By Dat Nguyen   April 3, 2020 | 03:01 am PT
Vietnam growth among Asia’s highest despite Covid-19 slump: ADB
Farmers harvest rice in southern Can Tho City. Photo by VnExpress/Thanh Tran.
The Covid-19 pandemic could see Vietnam’s growth slow down to 4.8 percent this year, but it will remain among Asia’s fastest growing economies.

The 4.8 percent GDP growth forecast, compared to over 7 percent in the last two years, is estimated on the basis of a Q1 slowdown in multiple sectors including manufacturing, retail, exports and imports, according to an Asian Development Bank (ADB) report issued Friday.

Average inflation in the first quarter rose to a four-year high of 5.6 percent and could reach 3.3 percent for the whole year, but if pork prices stay elevated, inflationary pressures could intensify, the report says.  

However, Vietnam’s slower growth is still expected to be higher than the Asia average of 2.2 percent, the ADB report says, which forecasts growth in China at 2.3 percent, India at 4 percent and Singapore at 0.2 percent.

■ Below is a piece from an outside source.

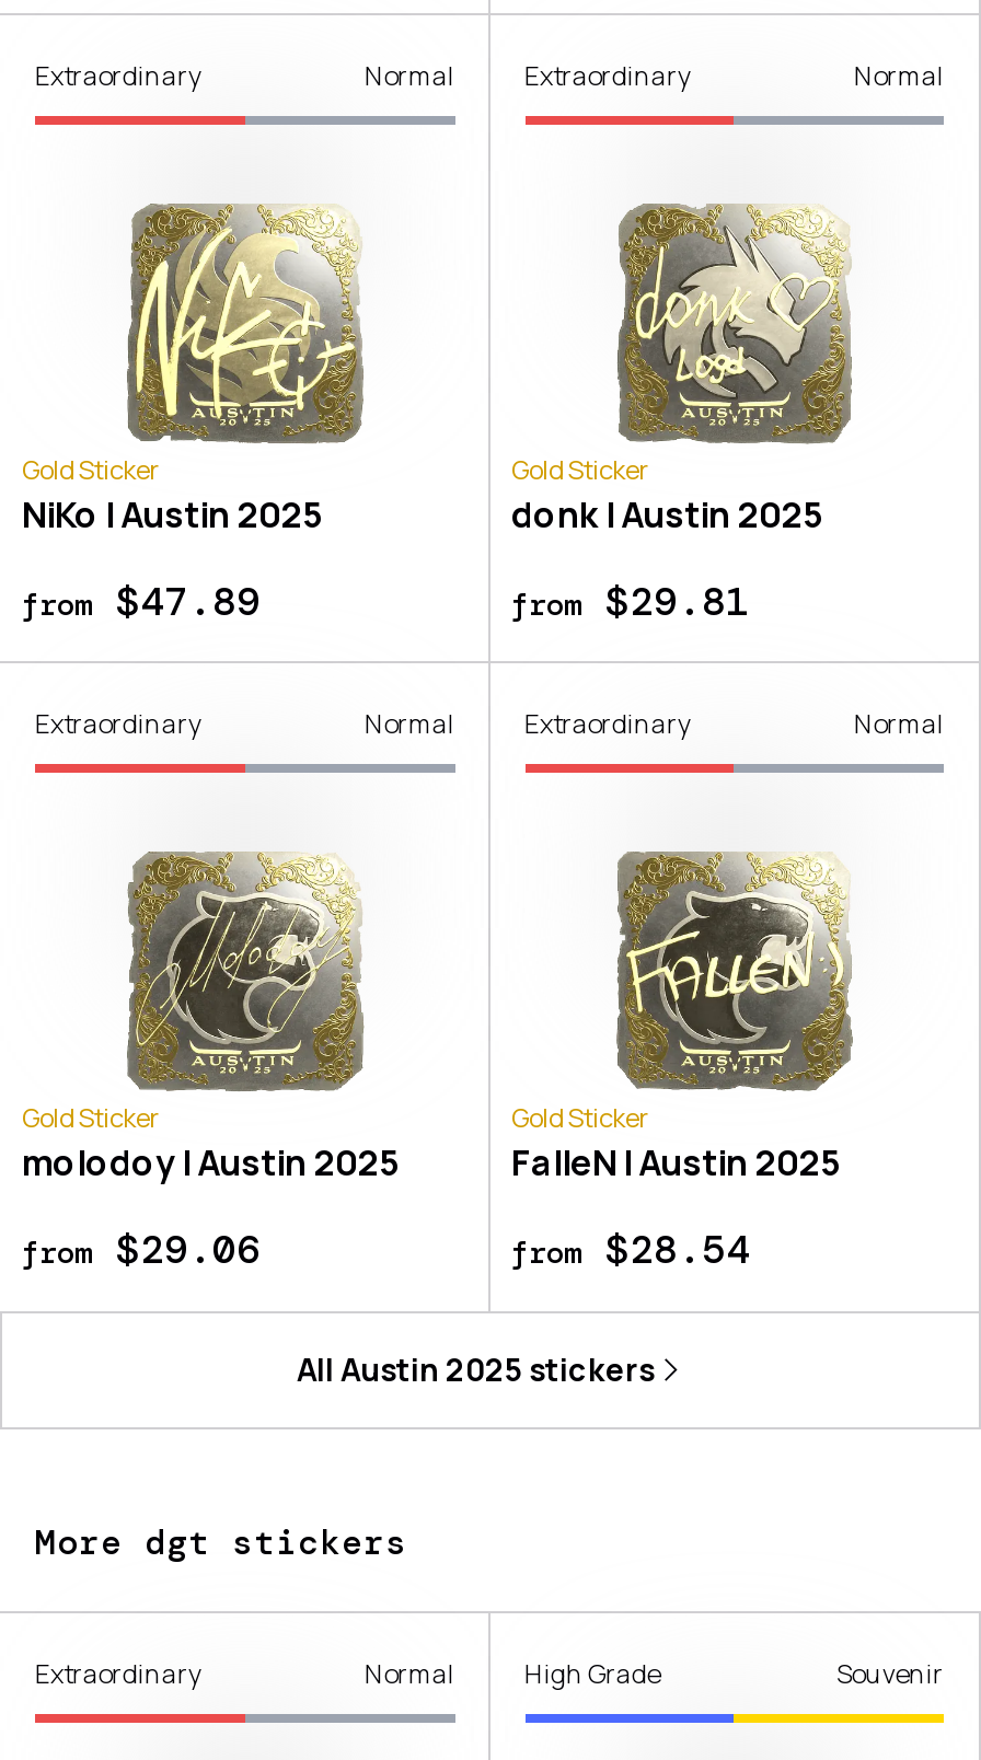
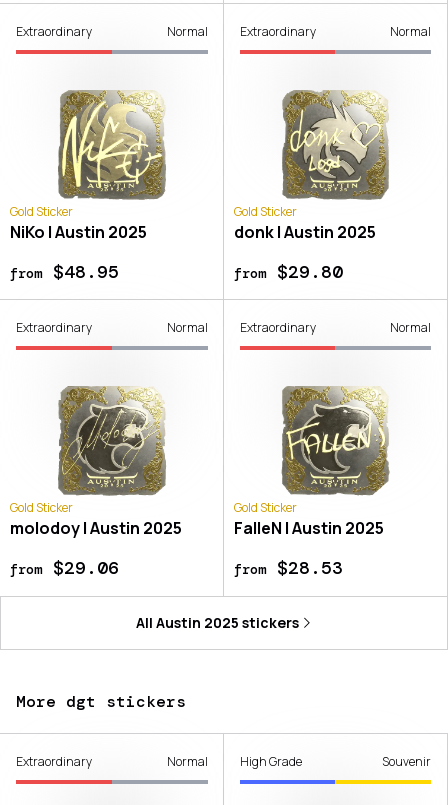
[22,575,261,628] from $47.89 -> [10,260,119,284] from $48.95
[511,575,750,628] from $29.81 -> [234,260,342,284] from $29.80
[511,1223,750,1275] from $28.54 -> [234,556,342,580] from $28.53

"Despite the deceleration in economic activity and the downside risks posed by the Covid-19 pandemic, Vietnam’s economic growth is projected to remain one of the highest in Southeast Asia," said ADB Country Director for Vietnam Eric Sidgwick.

If the disease is contained in the first half this year, the economy will recover to a 6.8 percent growth in 2021, the report says.

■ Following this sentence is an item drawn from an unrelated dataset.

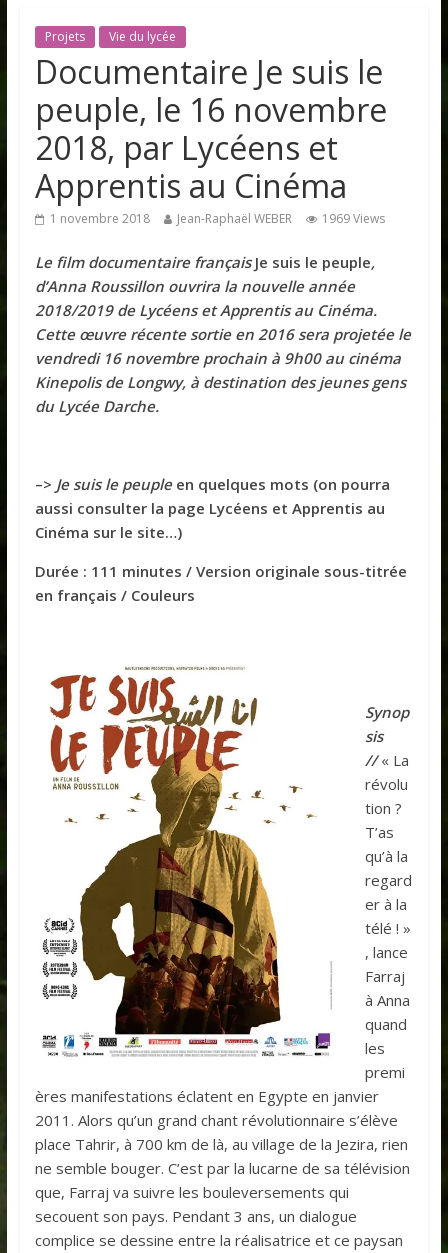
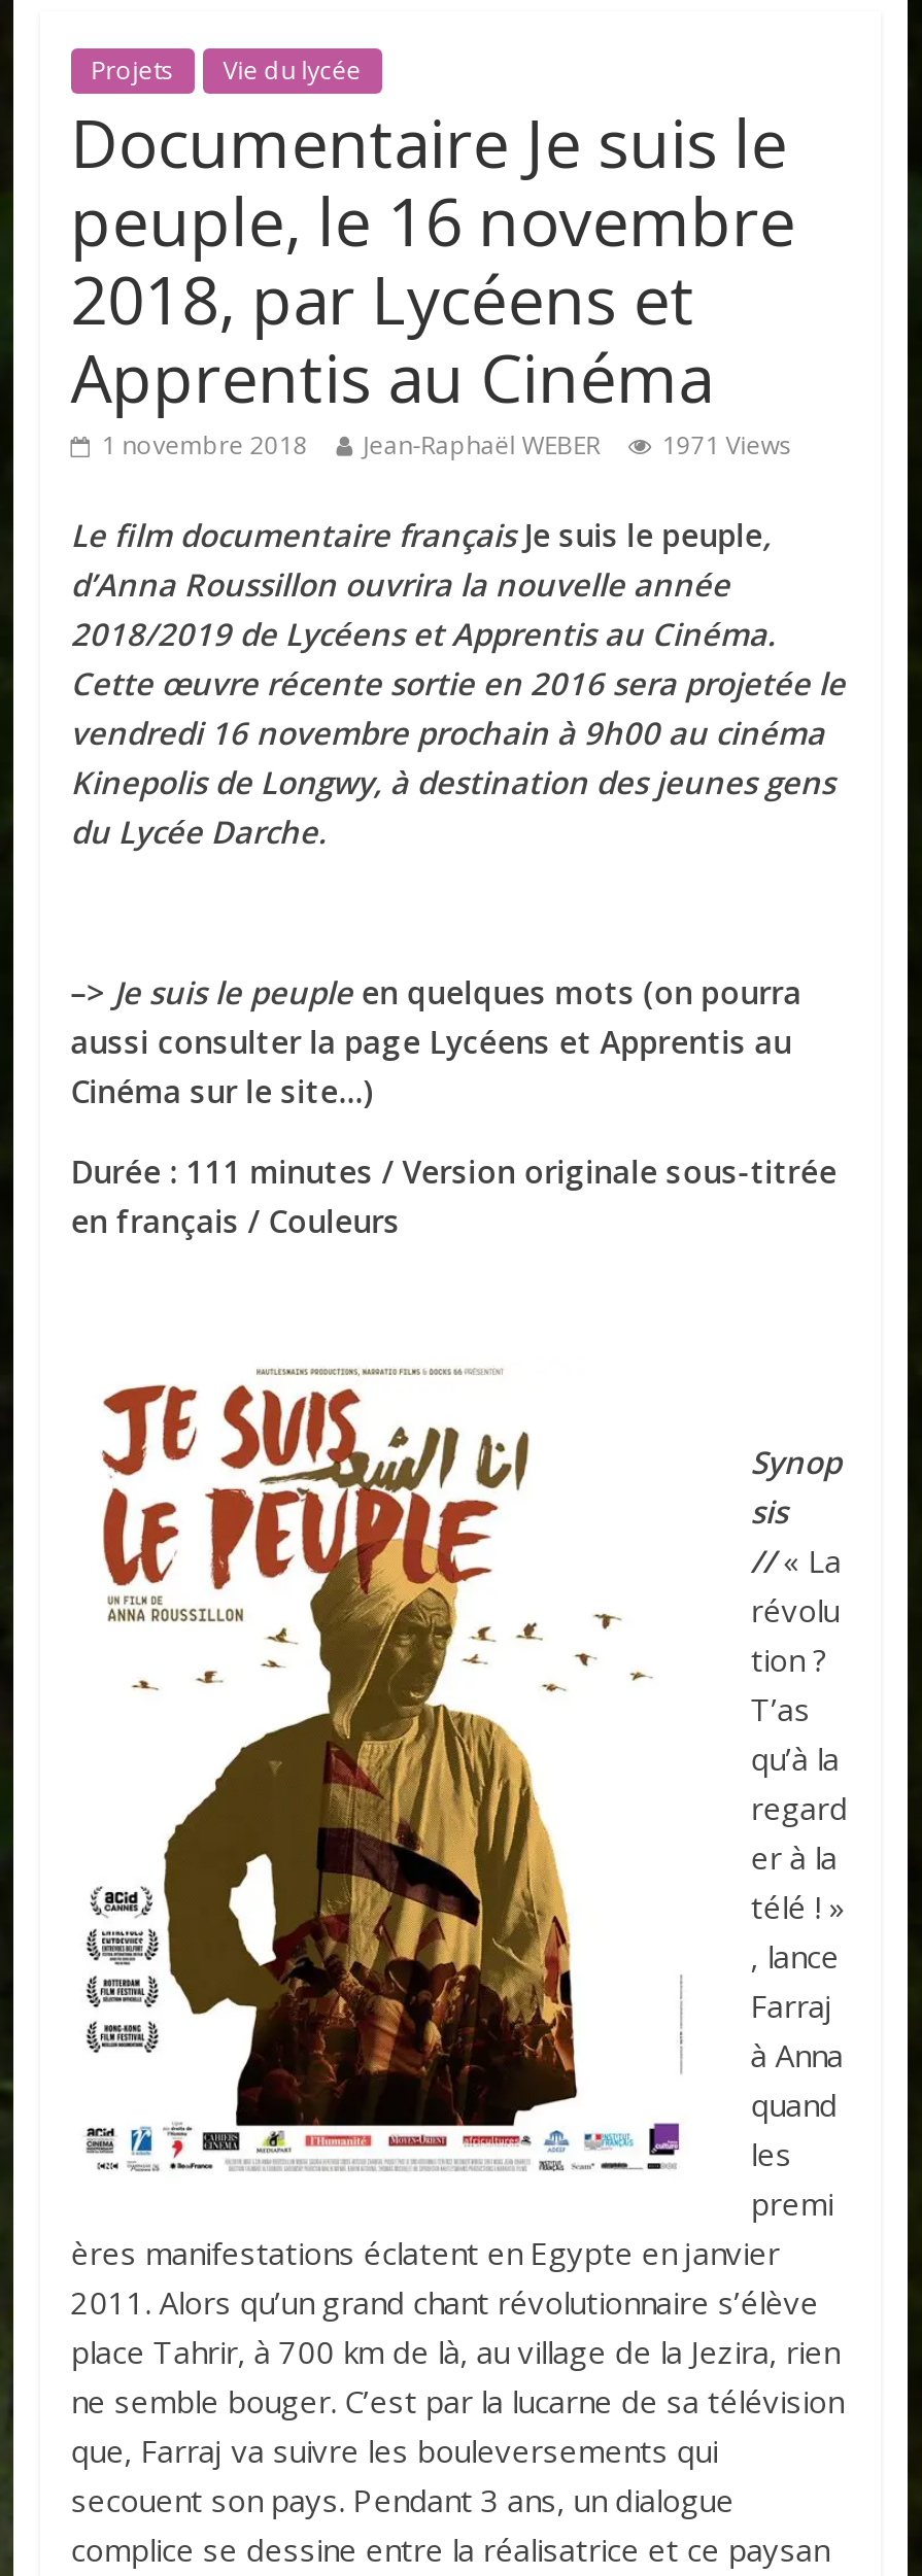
[50,210,385,227] 1 novembre 2018 Jean-Raphaël WEBER 1969 Views -> [102,427,792,462] 1 novembre 2018 Jean-Raphaël WEBER 1971 Views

Several other international organizations have anticipated slower growth for Vietnam this year due to the pandemic’s impacts.

The World Bank had earlier this week forecast a 4.9 percent growth, while market research firm Fitch Solutions estimated it a 2.8 percent, the lowest since 1986.

Vietnam recorded a decade-low GDP growth of 3.8 percent in Q1 as the country fought the Covid-19 pandemic, banning flights, asking non-essential businesses to close and closing tourist hotpots to foreigners.

Last year, GDP growth hit 7.02 percent, the second highest growth figure in the last decade, after a record 7.08 percent in 2018.